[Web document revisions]
----

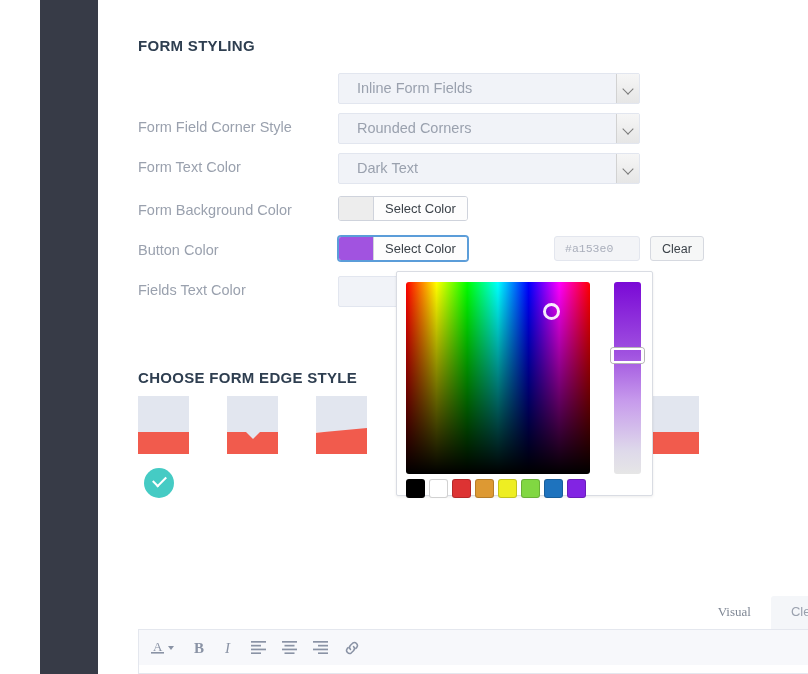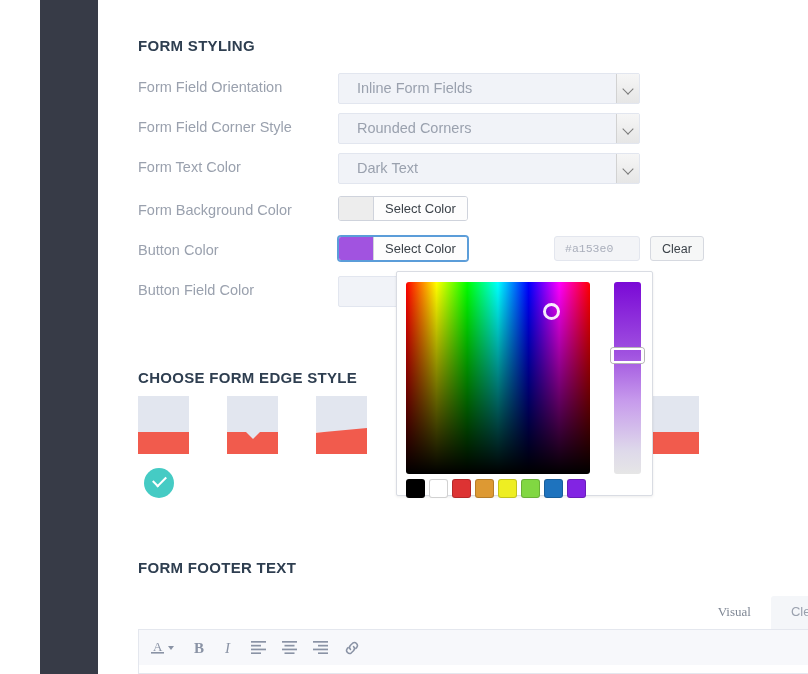"Form Field Orientation" span.lbl { html: <span>Form Field Orientation</span> -> none }
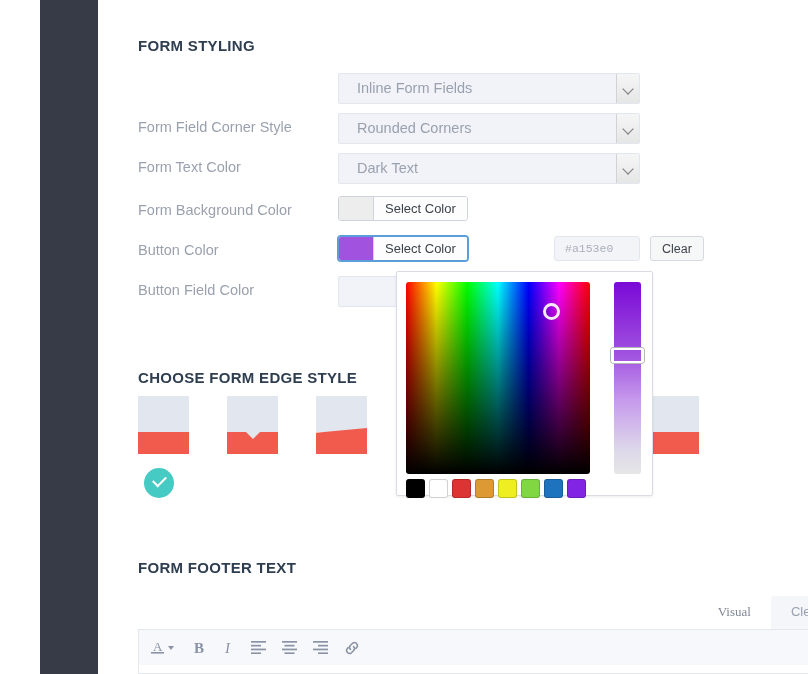"Button Field Color" span.lbl { text: Button Field -> Fields Text }
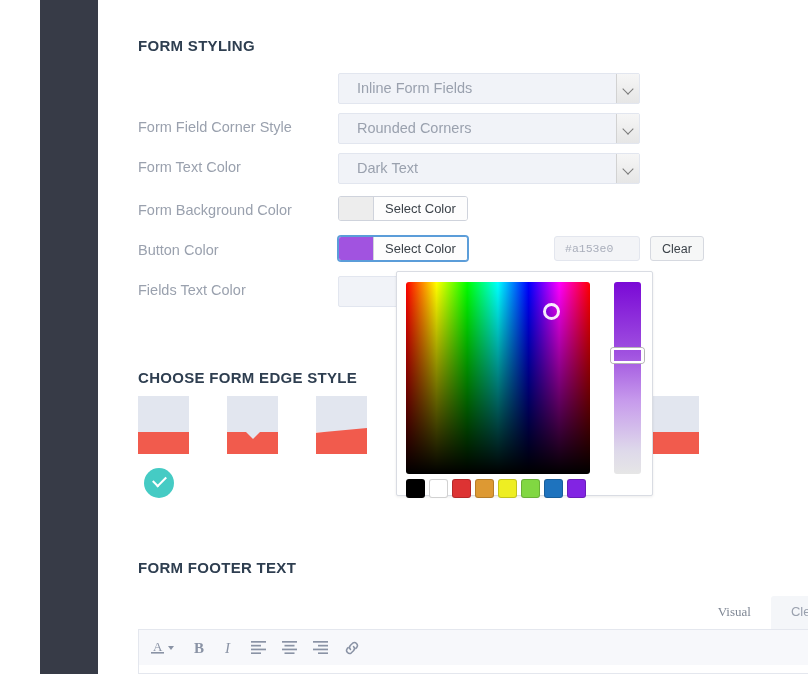"FORM FOOTER TEXT" h2.section-title { html: <h2>FORM FOOTER TEXT</h2> -> none }
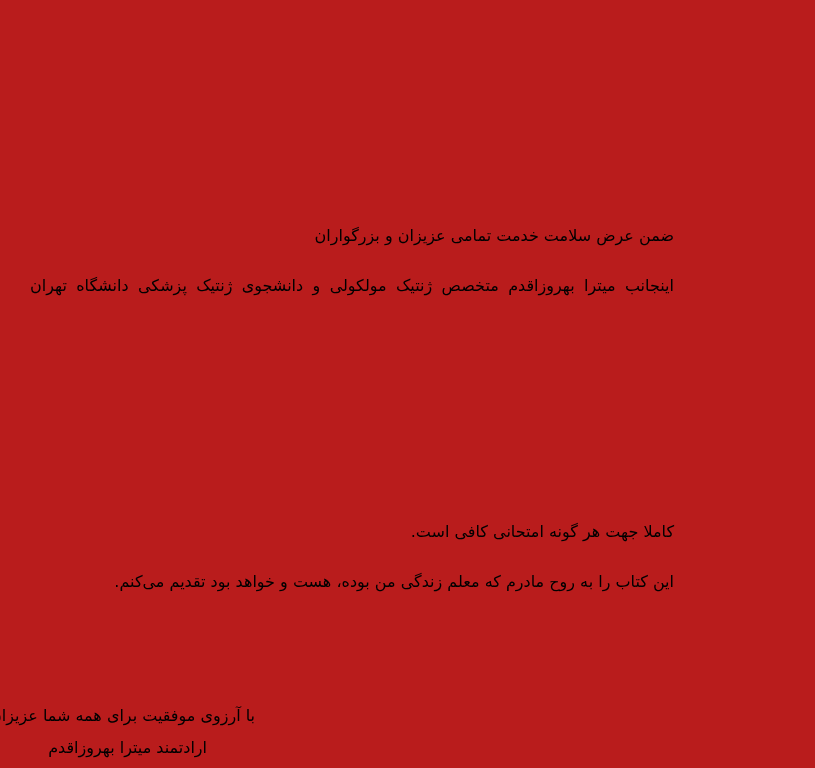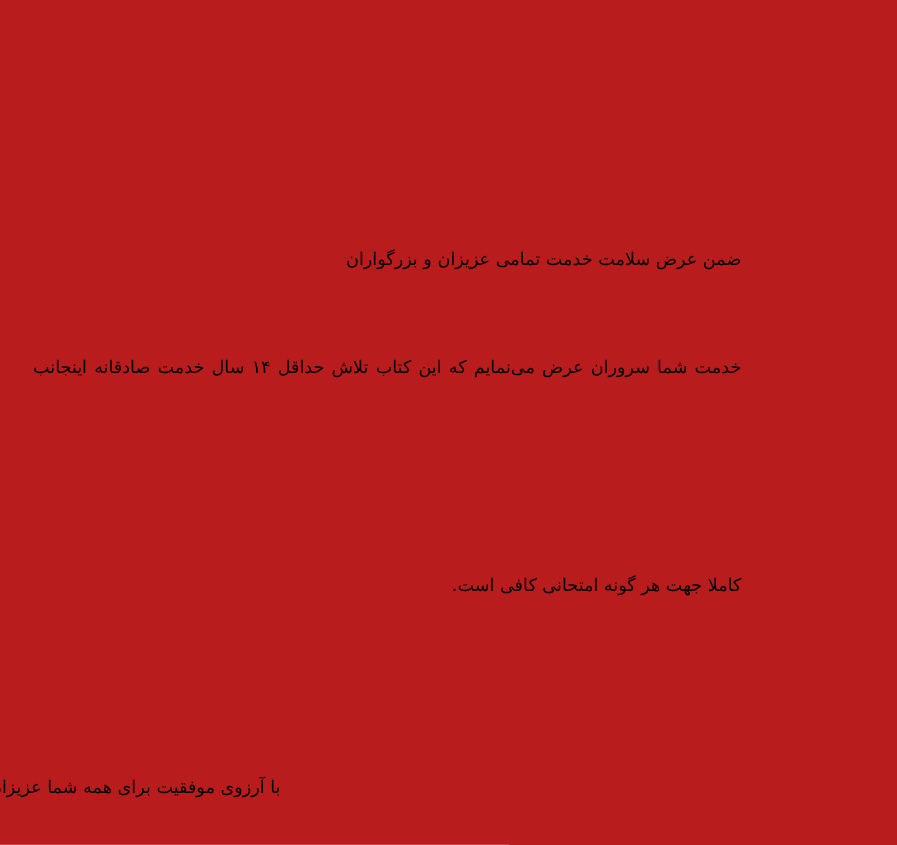"اینجانب میترا بهروزاقدم متخصص ژنتیک" div.line { html: none -> <div>اینجانب میترا بهروزاقدم متخصص ژنتیک مولکولی و دانشجوی ژنتیک پزشکی دانشگاه تهران</div> }
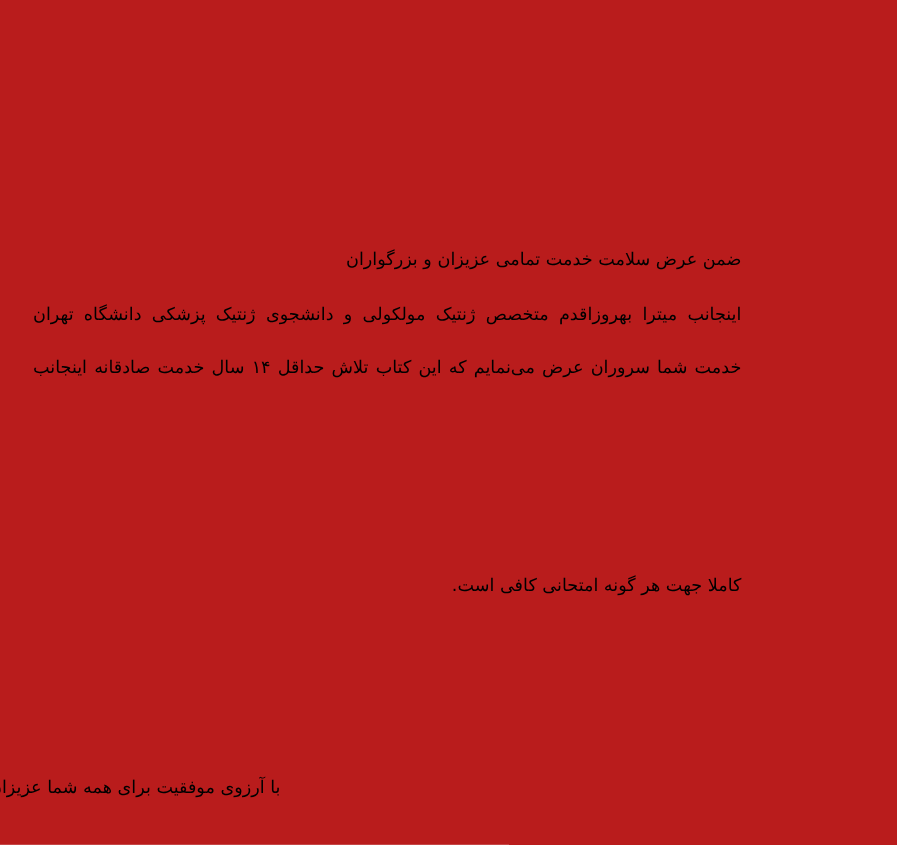"خدمت شما سروران عرض می‌نمایم" div.line { html: <div>خدمت شما سروران عرض می‌نمایم که این کتاب تلاش حداقل ۱۴ سال خدمت صادقانه اینجانب</div> -> none }
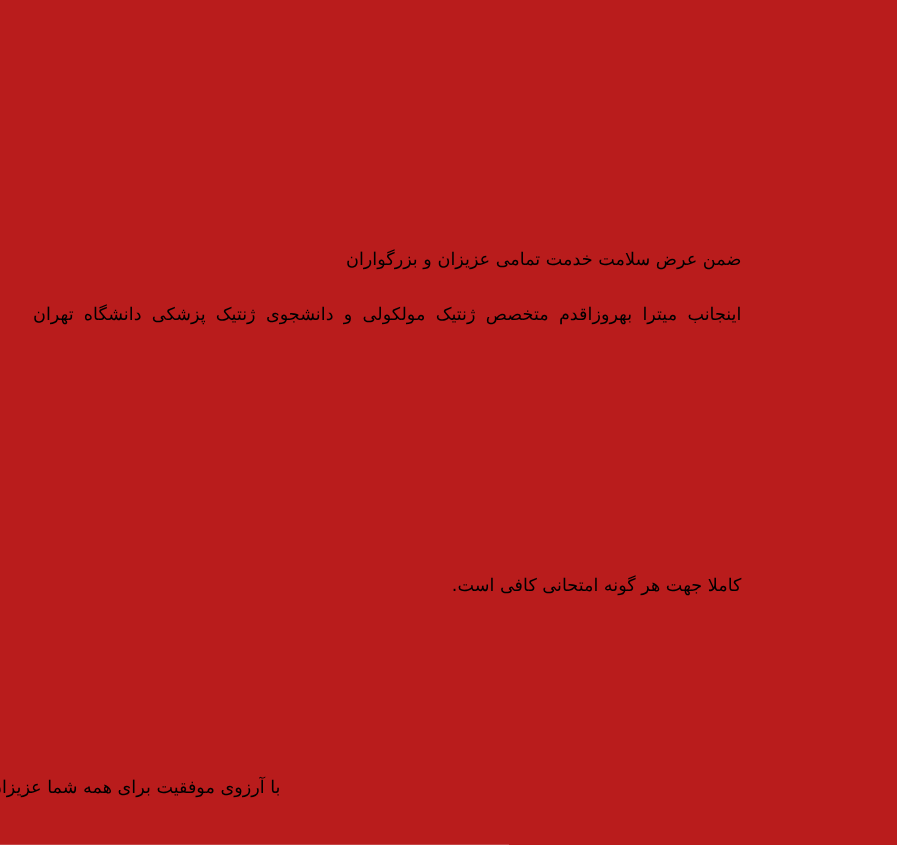"این کتاب را به روح" div.line { html: none -> <div>این کتاب را به روح مادرم که معلم زندگی من بوده، هست و خواهد بود تقدیم می‌کنم.</div> }
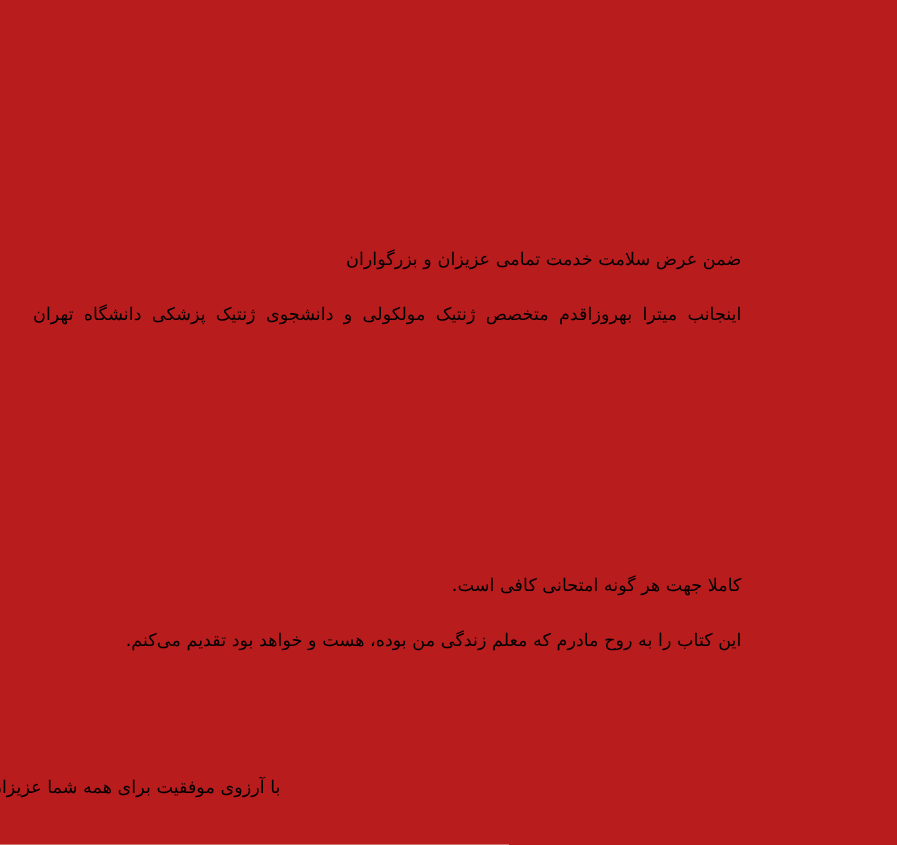"ارادتمند میترا بهروزاقدم" div.line { html: none -> <div>ارادتمند میترا بهروزاقدم</div> }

----

DIRECTIONS -> Where a picture appears in the records above, omit it, and transcribe exactly the stretch of lines from the one with "text: Button Field" through the one with "html: <div>خدمت شما".

THE COMPLETED TASK ->
"Button Field Color" span.lbl { text: Button Field -> Fields Text }
"FORM FOOTER TEXT" h2.section-title { html: <h2>FORM FOOTER TEXT</h2> -> none }
"اینجانب میترا بهروزاقدم متخصص ژنتیک" div.line { html: none -> <div>اینجانب میترا بهروزاقدم متخصص ژنتیک مولکولی و دانشجوی ژنتیک پزشکی دانشگاه تهران</div> }
"خدمت شما سروران عرض می‌نمایم" div.line { html: <div>خدمت شما سروران عرض می‌نمایم که این کتاب تلاش حداقل ۱۴ سال خدمت صادقانه اینجانب</div> -> none }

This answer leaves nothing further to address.